Task brief
The expected output is the exact lines from the one containing "Pack of 30 gummed" through the end of the data, inclusive, and nothing else.

Records for the task
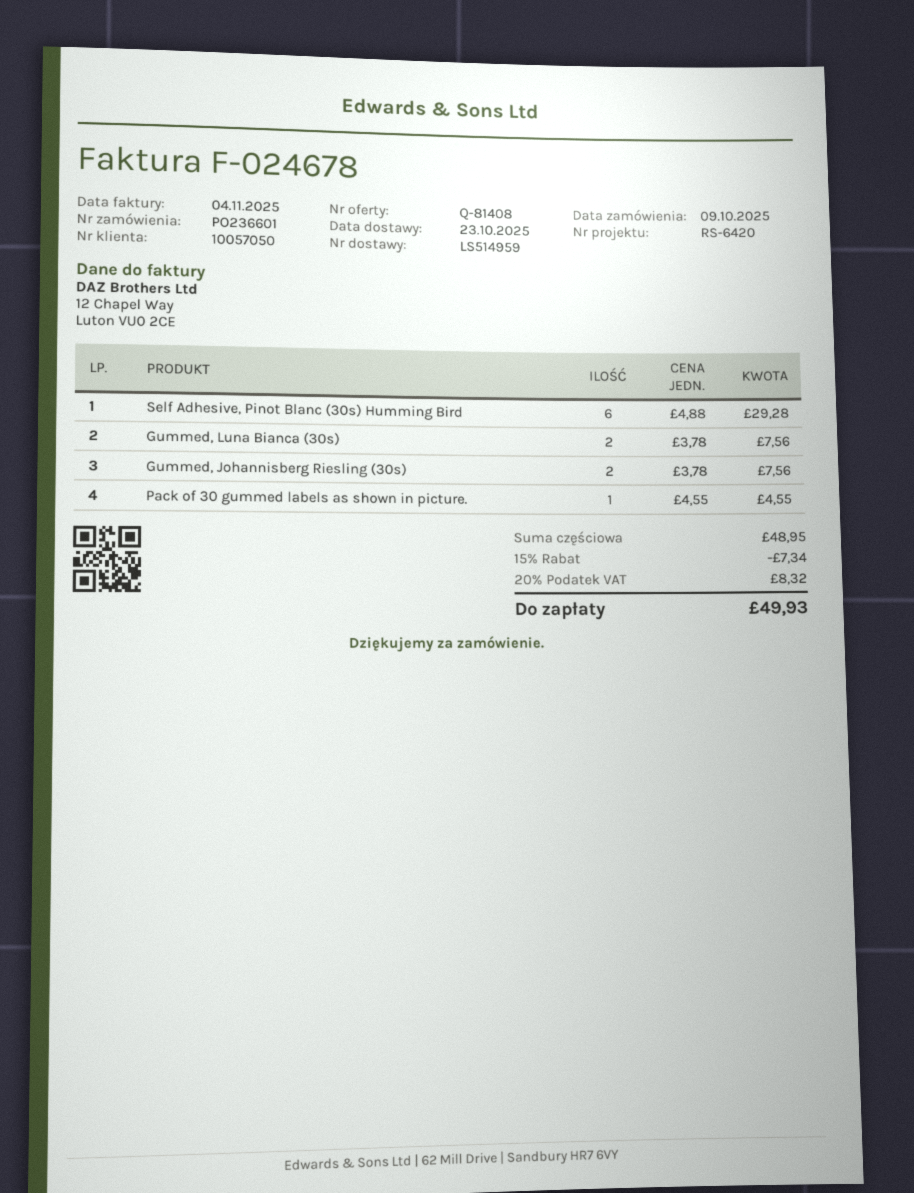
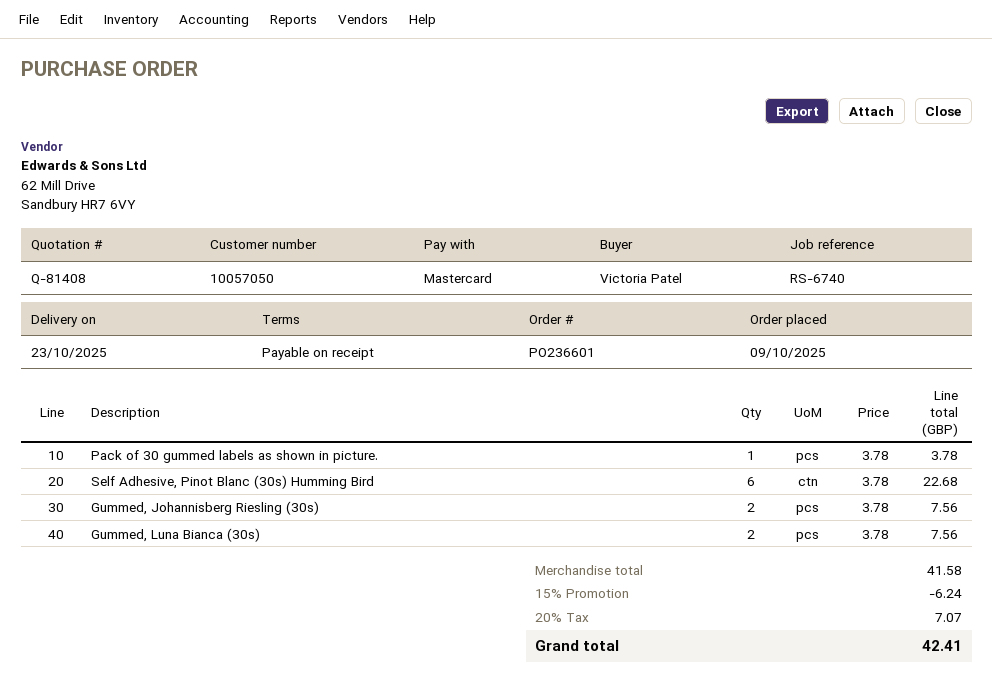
reference: RS-6420 -> RS-6740
Self Adhesive, Pinot Blanc (30s) Humming Bird: 6 x 4.88 = 29.28 -> 6 x 3.78 = 22.68
Pack of 30 gummed labels as shown in picture.: 1 x 4.55 = 4.55 -> 1 x 3.78 = 3.78
subtotal: 48.95 -> 41.58
discount: 15% = 7.34 -> 15% = 6.24
tax: 20% = 8.32 -> 20% = 7.07
total: 49.93 -> 42.41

Response to the exercise
Pack of 30 gummed labels as shown in picture.: 1 x 4.55 = 4.55 -> 1 x 3.78 = 3.78
subtotal: 48.95 -> 41.58
discount: 15% = 7.34 -> 15% = 6.24
tax: 20% = 8.32 -> 20% = 7.07
total: 49.93 -> 42.41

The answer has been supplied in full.